Genelia: Earlier I would keep fighting with my friends but Riteish would tell me, let go be a better person and that has changed my life. That’s a great quality I have imbibed from him. Riteish never holds onto any issue. But I also sometimes caution him to be more aware of things happening around him.
What’s the one thing that you have imbibed from each other?
Genelia: I enjoy art. He makes it an interesting holiday for me. We visit art galleries while on holiday and it’s so interesting. I knew nothing about it before. I won’t buy an art piece, but I will enjoy it because he loves it. It’s something that you enjoy of your partner, that makes you complete. Completion happens with your partner.
Riteish: I think I have started enjoying food now because of her. Earlier, I never used to have breakfast but now we sit together and enjoy it. Also little things like she knows what restaurant has come, what food we should have so that makes it more exciting. Relishing my meals is something I have learned from her. There’s a difference between food and meals. I used to have food earlier, but now, thanks to Genelia I have started enjoying the quality of my meals and different cuisines.
What’s the most romantic thing you have done for each other?
Genelia: I can’t say half the things! (Laughs, while Riteish glares at her)
Riteish: I can tell you what she has done for me.
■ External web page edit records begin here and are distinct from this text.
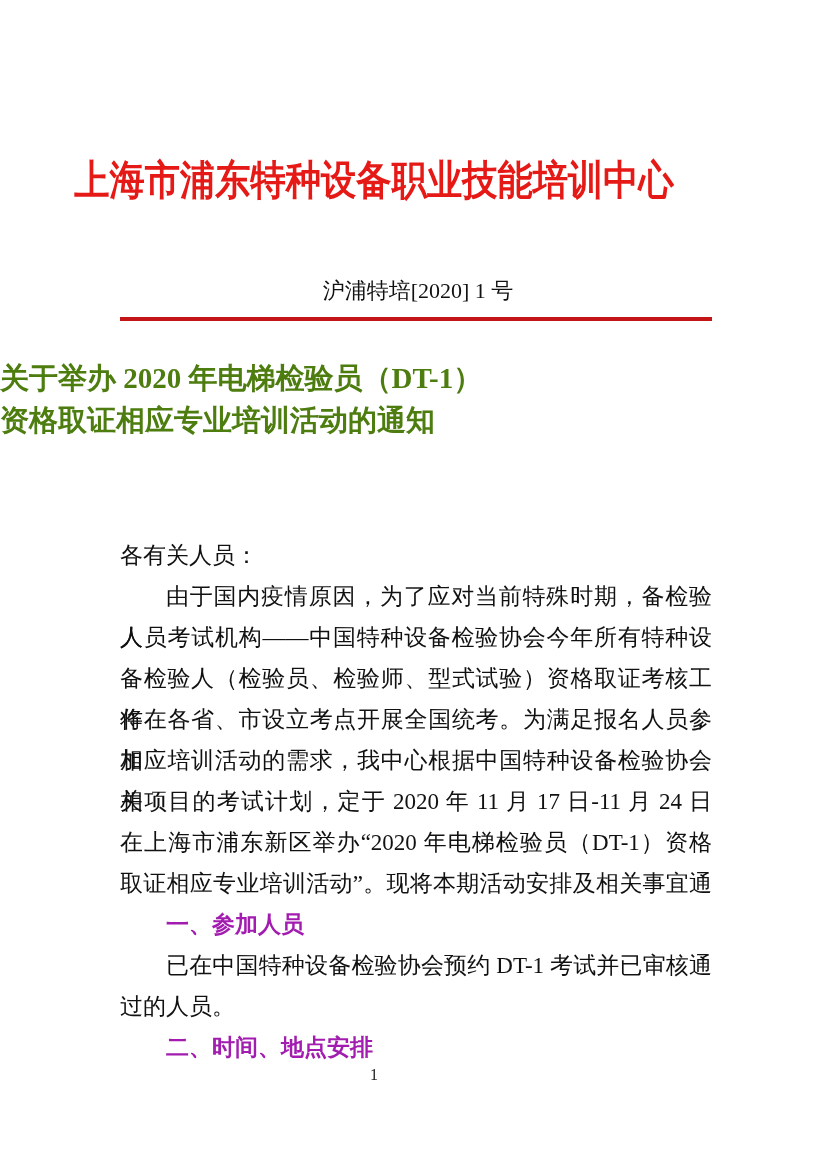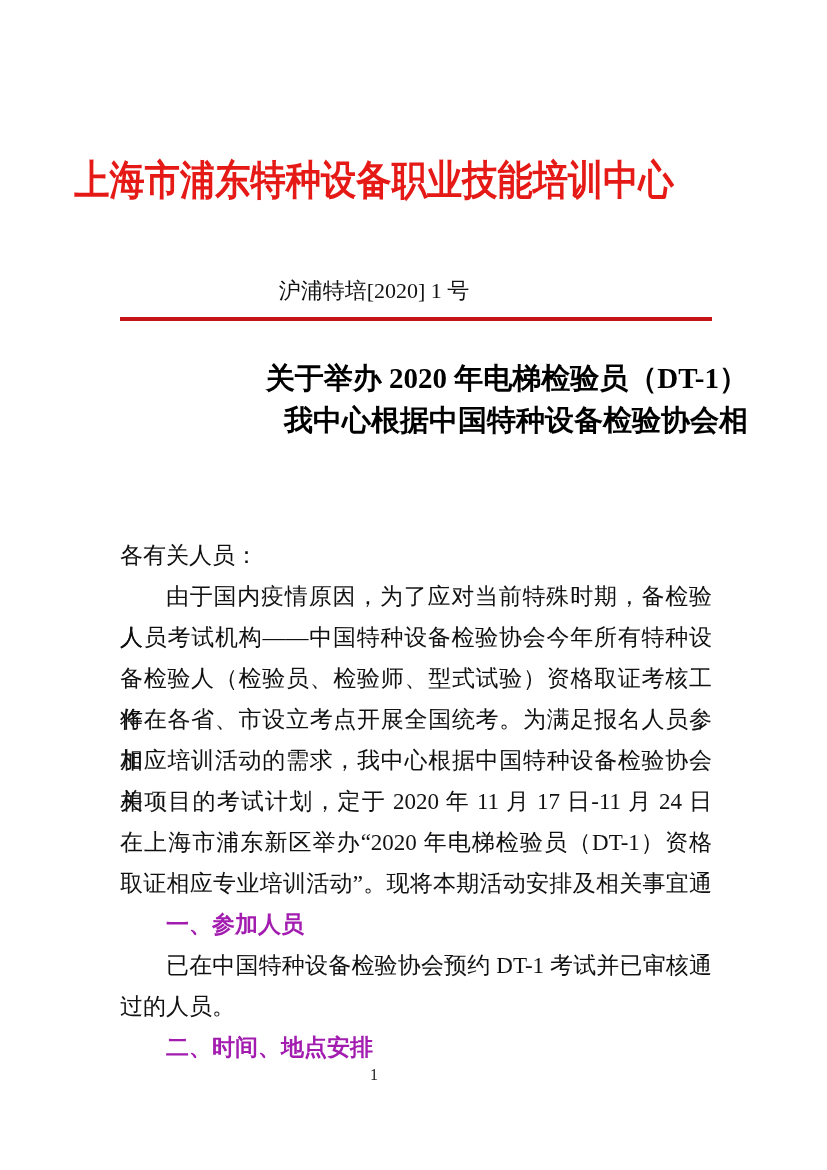"沪浦特培[2020] 1 号" .doc-number { padding-left: none -> 44px }
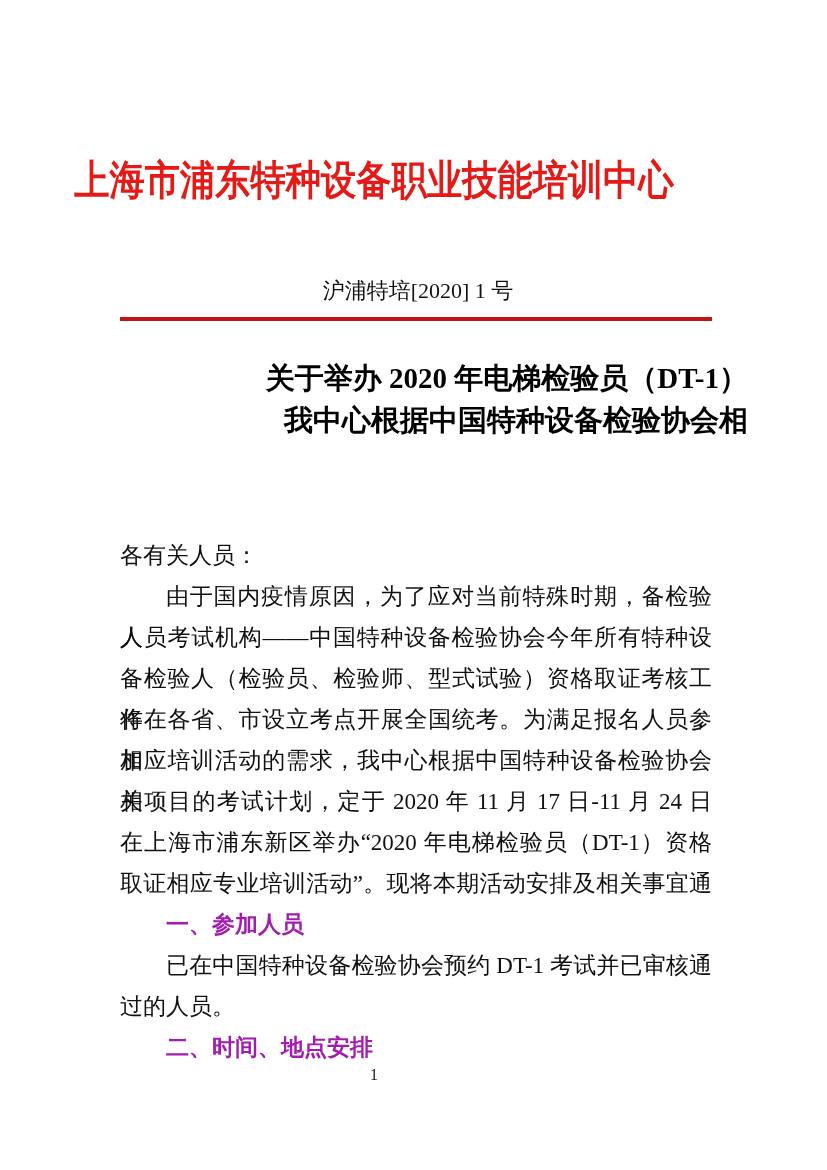"关于举办 2020 年电梯检验员（DT-1）" .doc-title { color: #000000 -> #4d7c0f; text-align: right -> left }
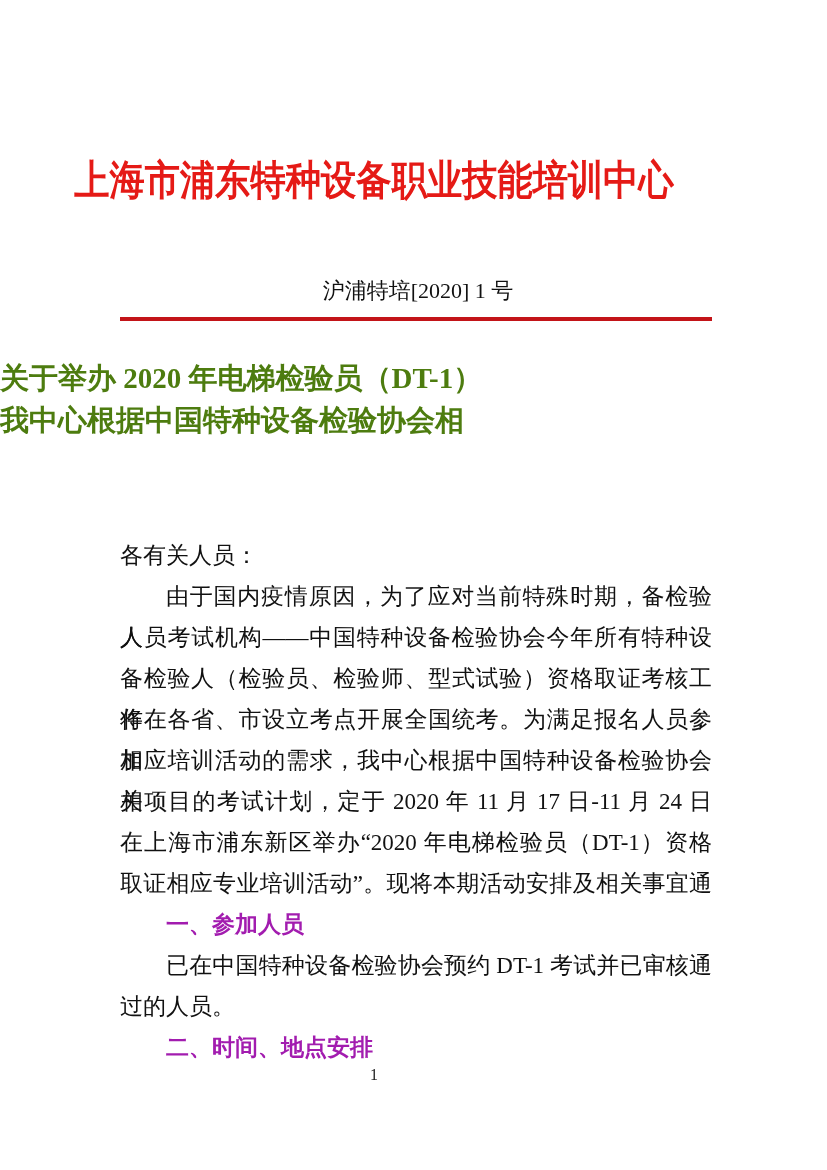"我中心根据中国特种设备检验协会相" div { text: 我中心根据中国特种设备检验协会相 -> 资格取证相应专业培训活动的通知 }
Sometimes, to understand what someone has been wanting to do for a long time and someone makes it happen for you, that’s amazing. Genelia made it happen for me. I had been wanting to do something with photography for over 15 years so for my birthday she went and spoke to all her photographer friends and asked them what camera she should buy for me. She gave me this great camera and some lenses on my birthday. So now, on the sets of Banjo, I have a photographer friend who comes and teaches me everything about it… That camera doesn’t have auto-focus, so I have to sit and learn everything. It’s not the expense, but the thought. I always wanted to learn the magic behind the pics and now, thanks to Genelia, I am.
Genelia: I know he loves that. He enjoys it more than anything else.
Riteish: She buys the best gifts, but has the worst way of giving it! (Genelia nods her head) She will come, put it next to me and walk out.
Genelia: I feel very embarrassed about giving gifts, I don’t know why… The most romantic thing he gave me was on one of my birthdays. Riteish was travelling for a world tour and would pick up cards from every location, including NYC, Frisco etc. I knew he was abroad so I wasn’t expecting anything and then suddenly, I get this parcel at home which was full of postcards from all the cities he had gone to. I was floored! For me, it means everything to get anything — anything from flowers, letters to cards. We write letters to each other on every occasion. So that for me was the ultimate romantic gesture!
Riteish: We still write letters to each other and proper, handwritten ones, not SMSes or emails. When I was dating her, I used to write one every day.
Genelia: I could not keep his letters at home for fear of getting caught, so I gave them to him for safe-keeping. We both have all the letters. After I got married, I took back his letters and now have them with me.